_Work instructions_
Work out how many lines below hold the string "align" and state only that figure.
>>>>
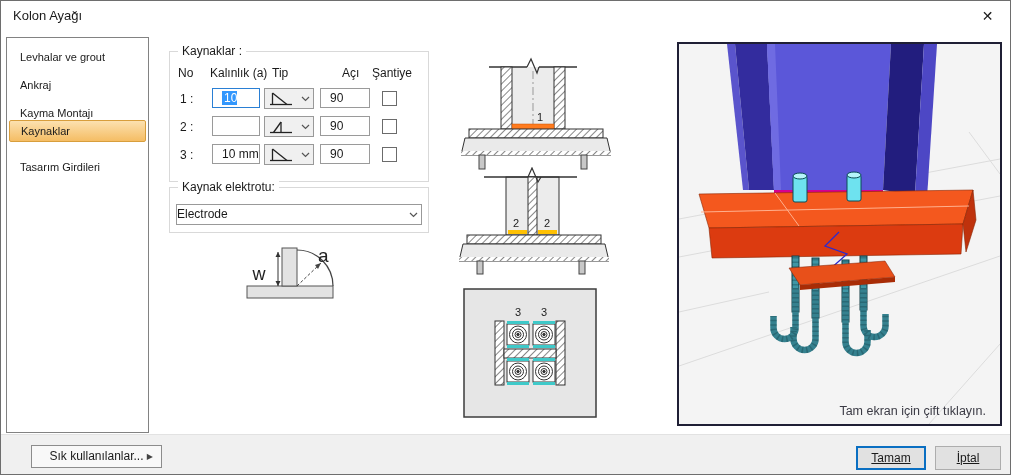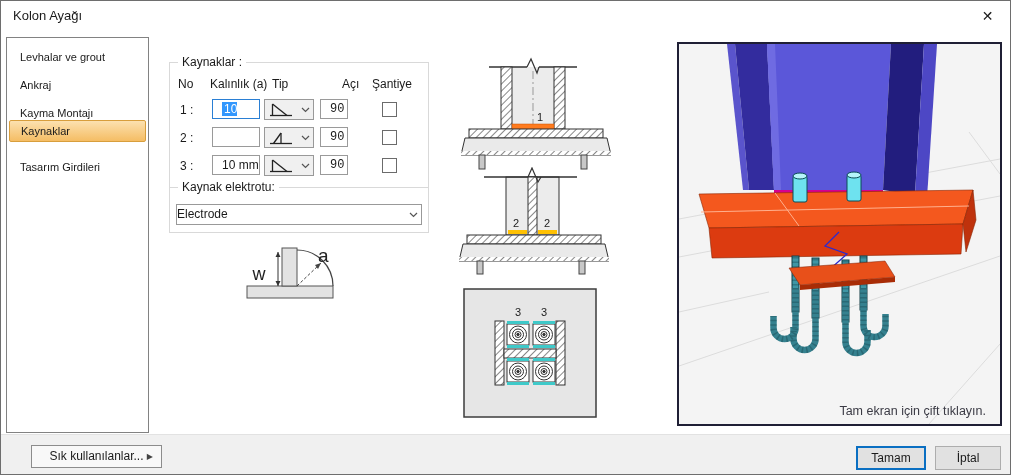--- a/index.html
+++ b/index.html
@@ -72,7 +72,7 @@
     <div class="side-item" style="top:118px">Tasarım Girdileri</div>
   </div>
 
-  <div class="groupbox" style="left:168px;top:61px;width:260px;height:131px;">
+  <div class="groupbox" style="left:168px;top:50px;width:260px;height:131px;">
     <span class="legend">Kaynaklar :</span>
     <span class="whdr" style="left:8px">No</span>
     <span class="whdr" style="left:40px">Kalınlık (a)</span>

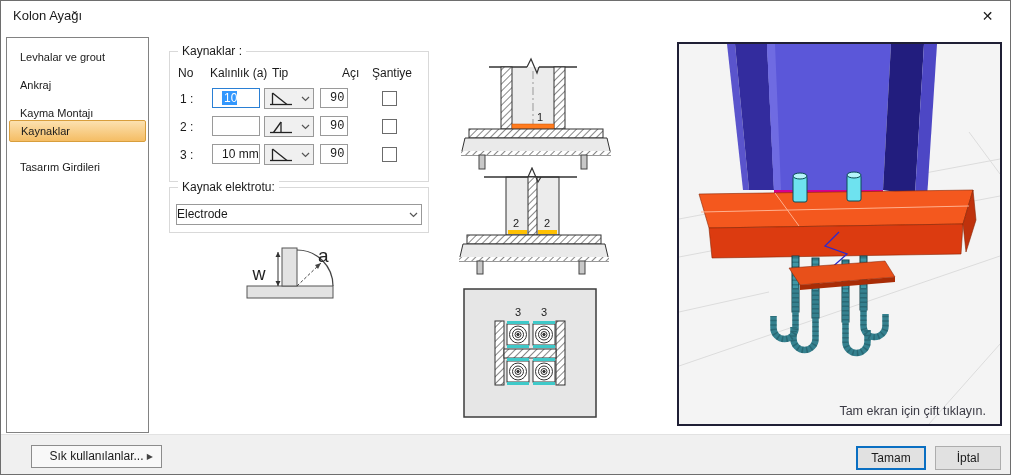--- a/index.html
+++ b/index.html
@@ -29,7 +29,7 @@
     background:#fff;box-sizing:border-box;line-height:18px;padding-left:9px;overflow:hidden;}
   .winput.focused{border-color:#2a7fd4;}
   .winput .seltxt{background:#3297fd;color:#fff;padding:0 2px;}
-  .winput.angle{left:150px;width:28px;font-family:Liberation Mono, monospace;}
+  .winput.angle{left:150px;width:50px;}
   .wcombo{position:absolute;left:94px;width:50px;height:21px;border:1px solid #999;
     background:#f0f0f0;box-sizing:border-box;cursor:pointer;}
   .wcombo svg.glyph{position:absolute;left:3px;top:2px;}

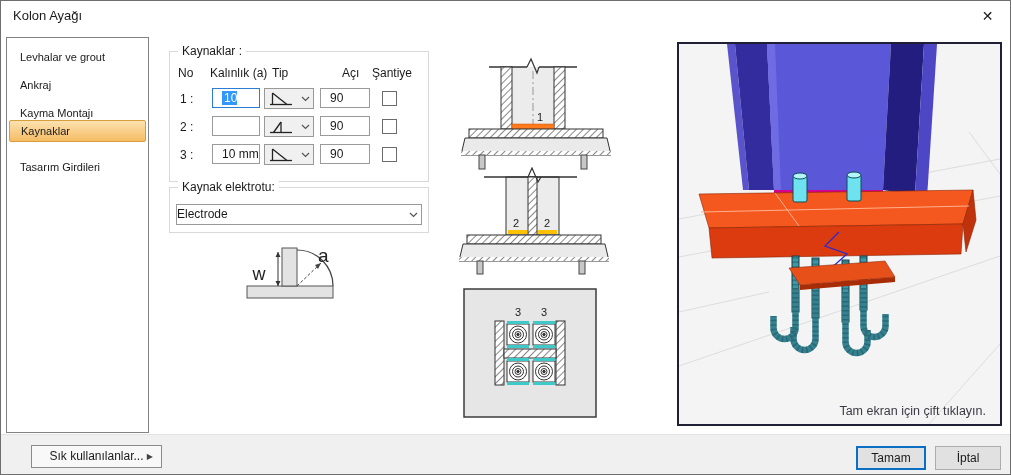--- a/index.html
+++ b/index.html
@@ -43,7 +43,7 @@
   .footer{position:absolute;left:0;top:433px;width:100%;height:42px;background:#f0f0f0;
     border-top:1px solid #e2e2e2;box-sizing:border-box;}
   .btn{position:absolute;height:24px;background:#e1e1e1;border:1px solid #adadad;
-    text-align:center;line-height:22px;font-size:12px;box-sizing:border-box;cursor:pointer;}
+    text-align:center;line-height:22px;font-size:12px;box-sizing:border-box;cursor:pointer;text-decoration:underline;}
   .btn.default{border:2px solid #0a6fc2;line-height:20px;background:#e1e1e1;}
   .favbtn{position:absolute;left:30px;top:10px;width:131px;height:23px;background:#f8f8f8;
     border:1px solid #8c8c8c;box-sizing:border-box;line-height:21px;text-align:center;cursor:pointer;}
<<<<
_Solution to the exercise_
3